WHAT YOU ARE ASKED TO DO: Beginning with the first line below, output every record verbatim and leave out the images.

[DATA — start]

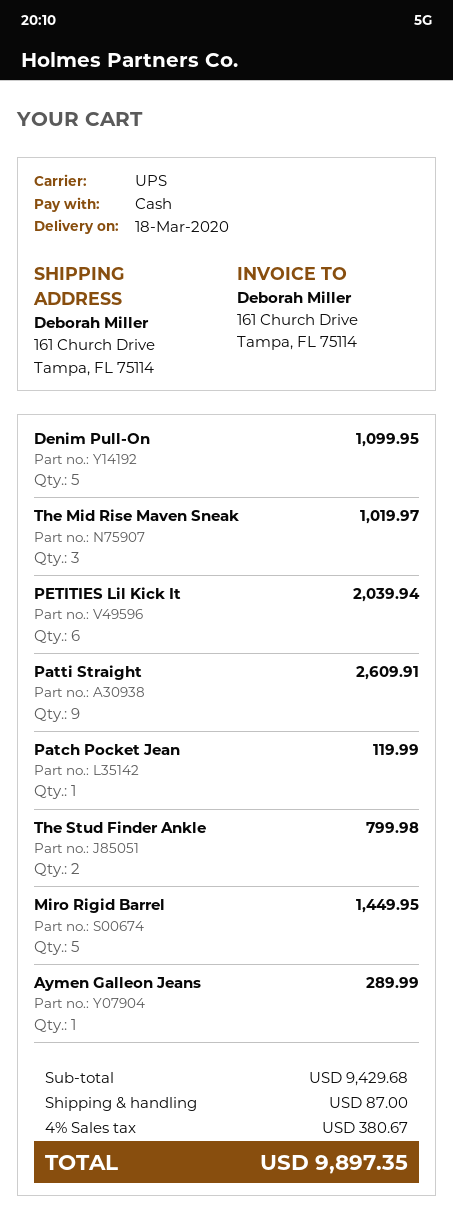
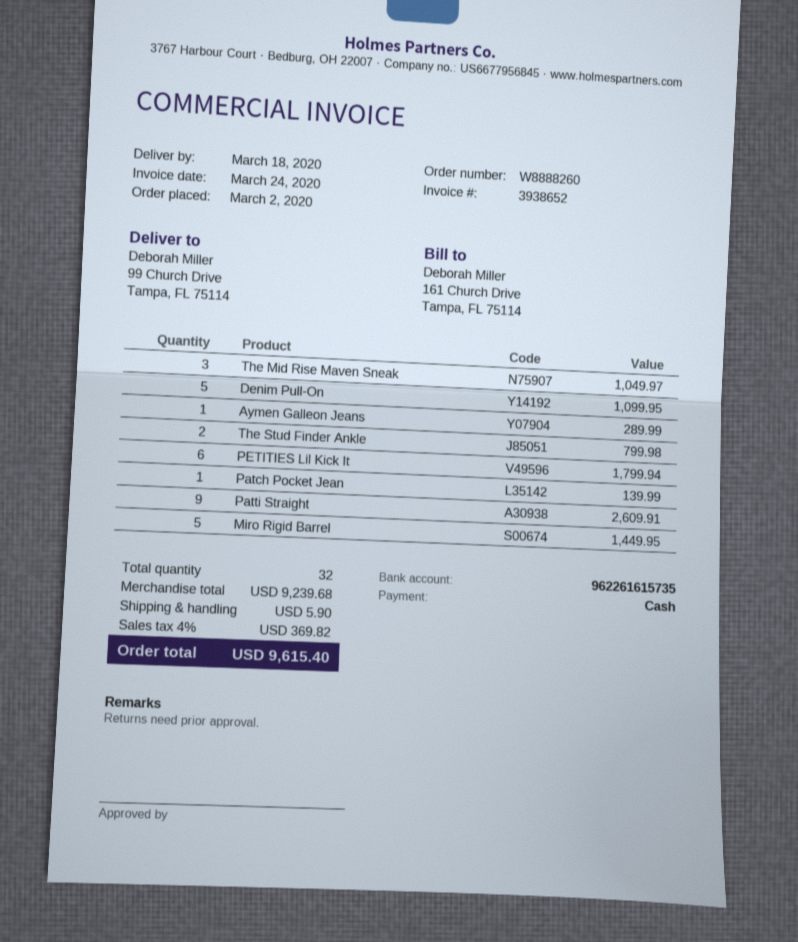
ship to: 161 Church Drive, Tampa, FL 75114 -> 99 Church Drive, Tampa, FL 75114
The Mid Rise Maven Sneak: 3 for 1019.97 -> 3 for 1049.97
PETITIES Lil Kick It: 6 for 2039.94 -> 6 for 1799.94
Patch Pocket Jean: 1 for 119.99 -> 1 for 139.99
subtotal: 9429.68 -> 9239.68
shipping: 87.00 -> 5.90
tax: 4% = 380.67 -> 4% = 369.82
total: 9897.35 -> 9615.40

[DATA — finish]

OUTPUT:
ship to: 161 Church Drive, Tampa, FL 75114 -> 99 Church Drive, Tampa, FL 75114
The Mid Rise Maven Sneak: 3 for 1019.97 -> 3 for 1049.97
PETITIES Lil Kick It: 6 for 2039.94 -> 6 for 1799.94
Patch Pocket Jean: 1 for 119.99 -> 1 for 139.99
subtotal: 9429.68 -> 9239.68
shipping: 87.00 -> 5.90
tax: 4% = 380.67 -> 4% = 369.82
total: 9897.35 -> 9615.40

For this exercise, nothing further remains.